En los años 20, México era un país en reconstrucción. Después de décadas de dictadura y una revolución sangrienta, el nuevo gobierno buscaba reinventar la nación y encontró en el arte un aliado poderoso.
Así nació el muralismo mexicano: un movimiento político y artístico que convirtió los muros en manifiestos, y a los artistas en cronistas del pueblo. Las paredes se transformaron en espacios de memoria, identidad y resistencia.
Entre 1910 y 1920, la Revolución Mexicana sacudió al país en contra de la dictadura de Porfirio Díaz, en el poder desde 1876. Líderes como Emiliano Zapata y Pancho Villa luchaban por justicia social, reforma agraria y un gobierno popular.
Al finalizar la guerra, las élites culturales del nuevo régimen entendieron que era momento de construir una identidad nacional, exaltar las raíces indígenas y educar al pueblo. El arte debía salir de los museos y tomar las calles.
Durante los años 20, el Estado comenzó a encargar murales en escuelas, edificios públicos y universidades. Lo más radical: los artistas tenían total libertad creativa. La misión era clara: democratizar el arte y difundir los valores revolucionarios.
Tres artistas definieron el muralismo mexicano, cada uno con una visión particular del país:
Diego Rivera fue el más idealista. Vivía en Europa durante la Revolución y su obra mostraba una visión utópica del pueblo. Influenciado por el cubismo y el Renacimiento italiano, usaba tonos terrosos, figuras monumentales y símbolos indígenas para pintar un México nuevo. Un episodio clave: fue contratado para pintar un mural en el Rockefeller Center, en Nueva York. Rivera incluyó el rostro de Lenin. La familia Rockefeller exigió eliminarlo. Se negó. El mural fue destruido. Años después, lo reprodujo en el Palacio de Bellas Artes, en Ciudad de México.
José Clemente Orozco, a diferencia de Rivera, sí combatió en la Revolución. Su arte es más sombrío, crítico y profundamente humano. Deforma figuras, denuncia la violencia y cuestiona la noción de heroísmo. Para él, la guerra fue un trauma, no una gloria.
David Alfaro Siqueiros fue el más radical. Joven, comunista y experimental, usó esmaltes industriales, aerosoles y herramientas mecánicas para crear murales dinámicos y futuristas.
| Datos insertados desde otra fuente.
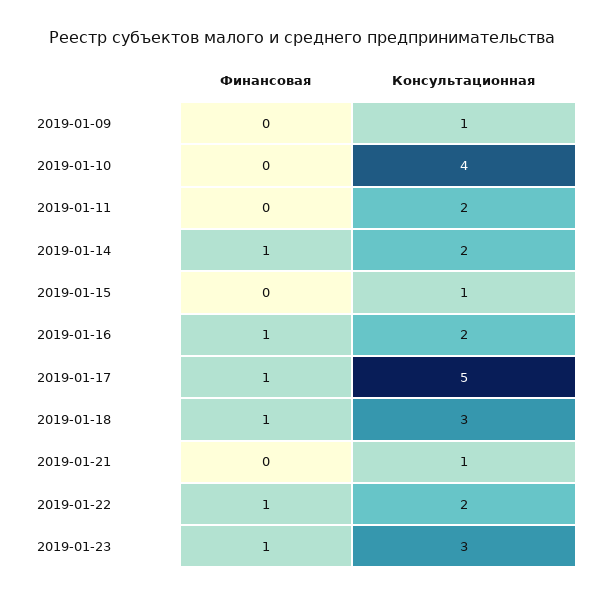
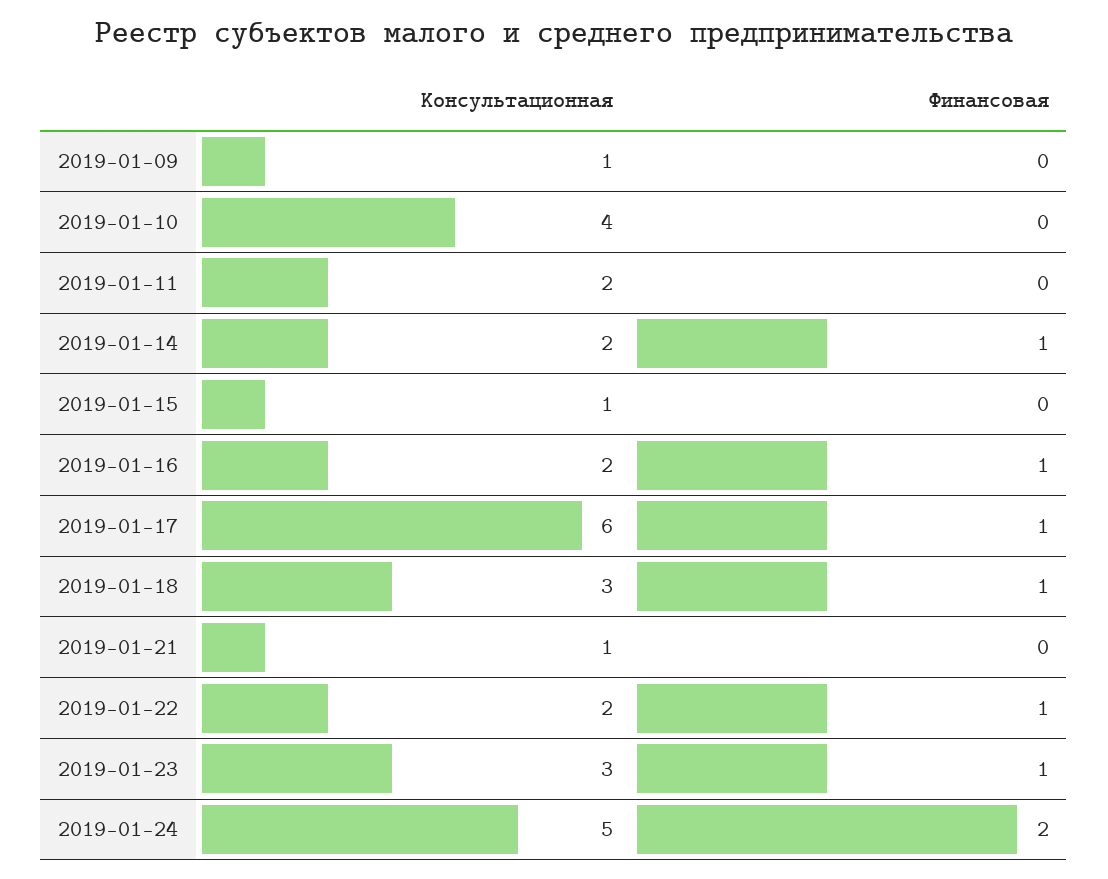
Консультационная, 2019-01-17: 5 -> 6
Консультационная, 2019-01-24: none -> 5
Финансовая, 2019-01-24: none -> 2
Defendía un socialismo científico y una nueva identidad latinoamericana.
Las mujeres también fueron parte del movimiento, aunque invisibilizadas por la historia oficial.
Aurora Reyes Flores es considerada la primera muralista mexicana, con obras en escuelas y sindicatos.
Rina Lazo, asistente de Rivera durante más de 10 años, integró cosmovisión maya y crítica social.
Fanny Rabel, artista polaca exiliada en México, fue muralista, feminista y defensora de la educación popular a través del arte.
Pintar muros no era novedad en México. Civilizaciones como los olmecas, mayas y aztecas ya lo hacían siglos antes de la colonización. Pero el muralismo del siglo XX introdujo ideas modernas: marxismo, antiimperialismo, utopía, crítica política.
Incluso antes de Rivera, el pintor Juan Cordero (siglo XIX) ya experimentaba con murales de contenido político. En 1922, Rivera pintó su primer mural oficial, La Creación, en la Escuela Nacional Preparatoria una mezcla de cristianismo y simbolismo indígena.
El impacto del muralismo mexicano traspasó fronteras. Inspiró a artistas como Cándido Portinari (Brasil) y Antonio Berni (Argentina).
También influyó en Estados Unidos: Jackson Pollock fue alumno de Siqueiros.
Más que estética, el muralismo dejó una idea poderosa: el arte debe ser público, accesible y comprometido.